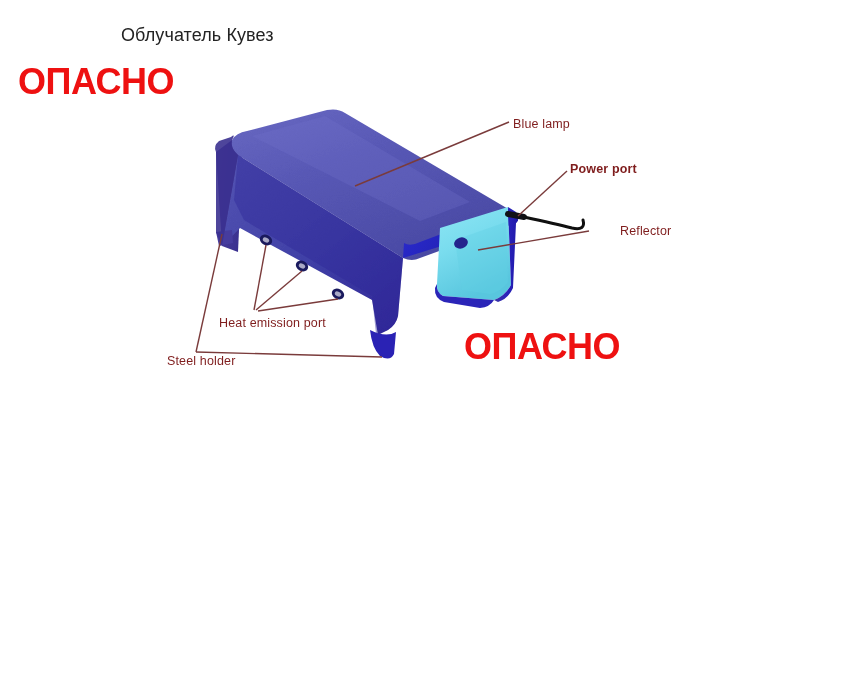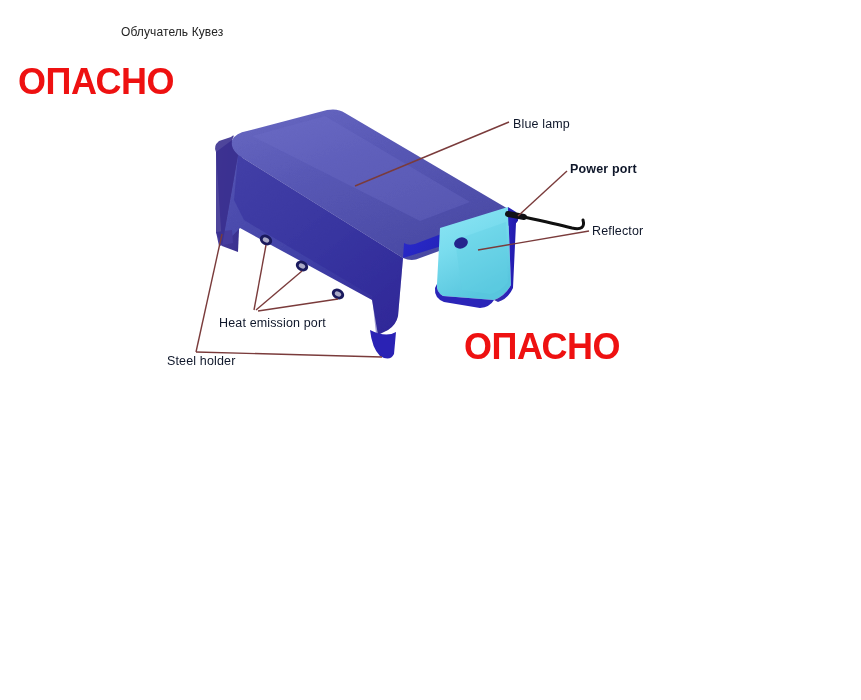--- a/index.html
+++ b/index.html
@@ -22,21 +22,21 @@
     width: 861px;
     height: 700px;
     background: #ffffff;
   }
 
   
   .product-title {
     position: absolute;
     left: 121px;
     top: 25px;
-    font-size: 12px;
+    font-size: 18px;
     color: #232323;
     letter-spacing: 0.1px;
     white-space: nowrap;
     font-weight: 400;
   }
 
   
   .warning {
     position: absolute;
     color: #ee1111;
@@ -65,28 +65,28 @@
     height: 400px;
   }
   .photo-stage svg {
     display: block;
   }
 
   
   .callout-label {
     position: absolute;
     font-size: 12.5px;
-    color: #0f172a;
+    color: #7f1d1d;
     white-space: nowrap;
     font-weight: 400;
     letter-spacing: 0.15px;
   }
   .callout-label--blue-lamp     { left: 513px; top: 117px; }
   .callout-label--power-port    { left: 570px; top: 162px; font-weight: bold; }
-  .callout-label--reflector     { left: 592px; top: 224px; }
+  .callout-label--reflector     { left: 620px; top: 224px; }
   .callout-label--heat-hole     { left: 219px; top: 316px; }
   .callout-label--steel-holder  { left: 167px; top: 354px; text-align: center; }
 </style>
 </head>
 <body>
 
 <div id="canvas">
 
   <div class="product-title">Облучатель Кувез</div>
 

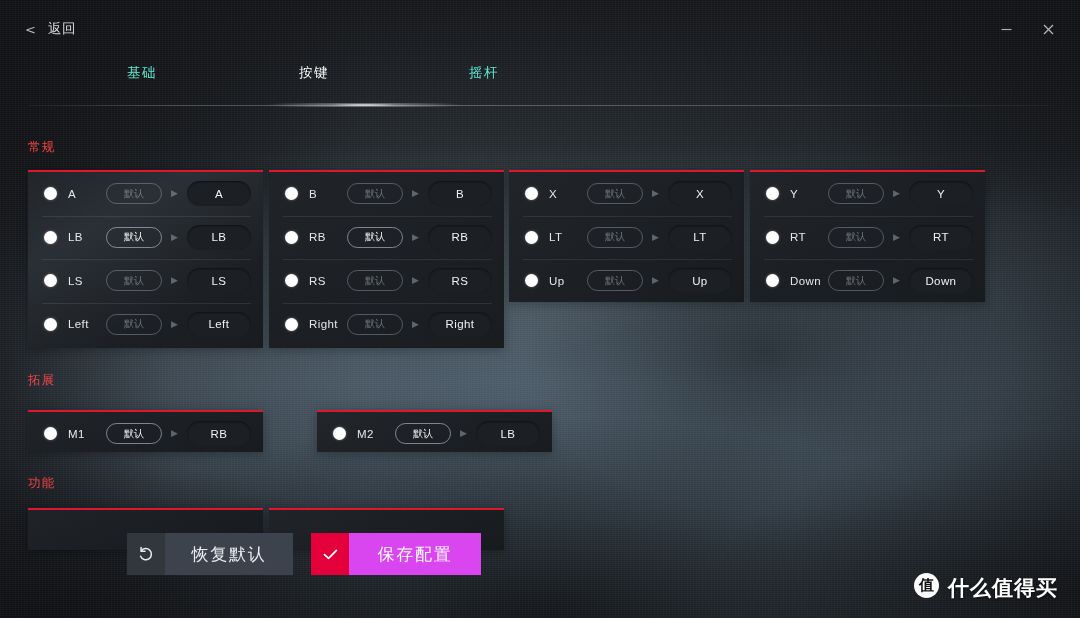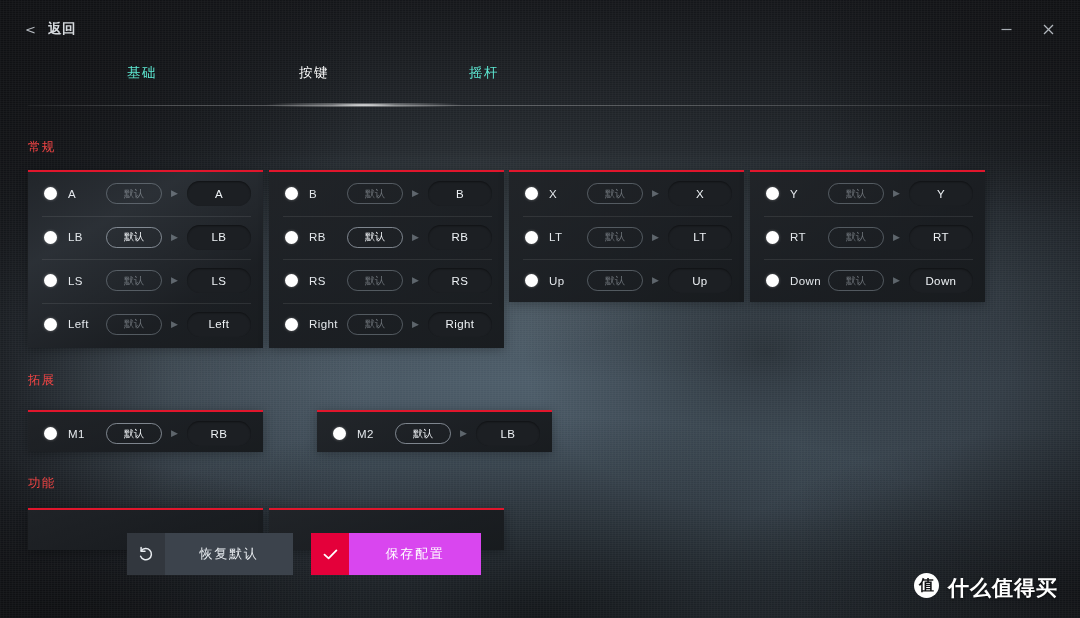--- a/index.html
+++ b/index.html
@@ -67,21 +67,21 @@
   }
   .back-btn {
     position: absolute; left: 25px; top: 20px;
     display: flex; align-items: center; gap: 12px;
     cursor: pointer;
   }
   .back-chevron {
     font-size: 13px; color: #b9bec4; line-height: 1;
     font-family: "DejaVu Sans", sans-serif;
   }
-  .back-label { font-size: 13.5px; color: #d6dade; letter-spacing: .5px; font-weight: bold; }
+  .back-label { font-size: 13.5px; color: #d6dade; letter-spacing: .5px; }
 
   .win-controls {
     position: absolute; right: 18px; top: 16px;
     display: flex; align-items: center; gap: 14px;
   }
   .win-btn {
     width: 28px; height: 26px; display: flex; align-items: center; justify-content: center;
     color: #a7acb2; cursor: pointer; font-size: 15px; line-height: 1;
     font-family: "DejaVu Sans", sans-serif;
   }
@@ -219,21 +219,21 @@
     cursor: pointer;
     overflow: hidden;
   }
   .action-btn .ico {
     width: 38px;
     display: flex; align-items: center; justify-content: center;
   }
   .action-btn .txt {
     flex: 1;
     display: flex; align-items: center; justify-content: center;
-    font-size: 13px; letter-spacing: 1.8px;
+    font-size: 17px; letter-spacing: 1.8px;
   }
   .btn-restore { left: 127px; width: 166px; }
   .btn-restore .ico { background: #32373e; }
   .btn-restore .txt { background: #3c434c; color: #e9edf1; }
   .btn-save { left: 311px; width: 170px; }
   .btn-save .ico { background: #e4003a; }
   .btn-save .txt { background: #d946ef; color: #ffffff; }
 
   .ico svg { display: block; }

=-=-=-=-=

## WHAT IS EXPECTED:
In the material above, repeat each entry exactly and omit every picture.

## ANSWER TO THIS EXERCISE:
--- a/index.html
+++ b/index.html
@@ -22,21 +22,21 @@
     width: 861px;
     height: 700px;
     background: #ffffff;
   }
 
   
   .product-title {
     position: absolute;
     left: 121px;
     top: 25px;
-    font-size: 12px;
+    font-size: 18px;
     color: #232323;
     letter-spacing: 0.1px;
     white-space: nowrap;
     font-weight: 400;
   }
 
   
   .warning {
     position: absolute;
     color: #ee1111;
@@ -65,28 +65,28 @@
     height: 400px;
   }
   .photo-stage svg {
     display: block;
   }
 
   
   .callout-label {
     position: absolute;
     font-size: 12.5px;
-    color: #0f172a;
+    color: #7f1d1d;
     white-space: nowrap;
     font-weight: 400;
     letter-spacing: 0.15px;
   }
   .callout-label--blue-lamp     { left: 513px; top: 117px; }
   .callout-label--power-port    { left: 570px; top: 162px; font-weight: bold; }
-  .callout-label--reflector     { left: 592px; top: 224px; }
+  .callout-label--reflector     { left: 620px; top: 224px; }
   .callout-label--heat-hole     { left: 219px; top: 316px; }
   .callout-label--steel-holder  { left: 167px; top: 354px; text-align: center; }
 </style>
 </head>
 <body>
 
 <div id="canvas">
 
   <div class="product-title">Облучатель Кувез</div>
 

--- a/index.html
+++ b/index.html
@@ -67,21 +67,21 @@
   }
   .back-btn {
     position: absolute; left: 25px; top: 20px;
     display: flex; align-items: center; gap: 12px;
     cursor: pointer;
   }
   .back-chevron {
     font-size: 13px; color: #b9bec4; line-height: 1;
     font-family: "DejaVu Sans", sans-serif;
   }
-  .back-label { font-size: 13.5px; color: #d6dade; letter-spacing: .5px; font-weight: bold; }
+  .back-label { font-size: 13.5px; color: #d6dade; letter-spacing: .5px; }
 
   .win-controls {
     position: absolute; right: 18px; top: 16px;
     display: flex; align-items: center; gap: 14px;
   }
   .win-btn {
     width: 28px; height: 26px; display: flex; align-items: center; justify-content: center;
     color: #a7acb2; cursor: pointer; font-size: 15px; line-height: 1;
     font-family: "DejaVu Sans", sans-serif;
   }
@@ -219,21 +219,21 @@
     cursor: pointer;
     overflow: hidden;
   }
   .action-btn .ico {
     width: 38px;
     display: flex; align-items: center; justify-content: center;
   }
   .action-btn .txt {
     flex: 1;
     display: flex; align-items: center; justify-content: center;
-    font-size: 13px; letter-spacing: 1.8px;
+    font-size: 17px; letter-spacing: 1.8px;
   }
   .btn-restore { left: 127px; width: 166px; }
   .btn-restore .ico { background: #32373e; }
   .btn-restore .txt { background: #3c434c; color: #e9edf1; }
   .btn-save { left: 311px; width: 170px; }
   .btn-save .ico { background: #e4003a; }
   .btn-save .txt { background: #d946ef; color: #ffffff; }
 
   .ico svg { display: block; }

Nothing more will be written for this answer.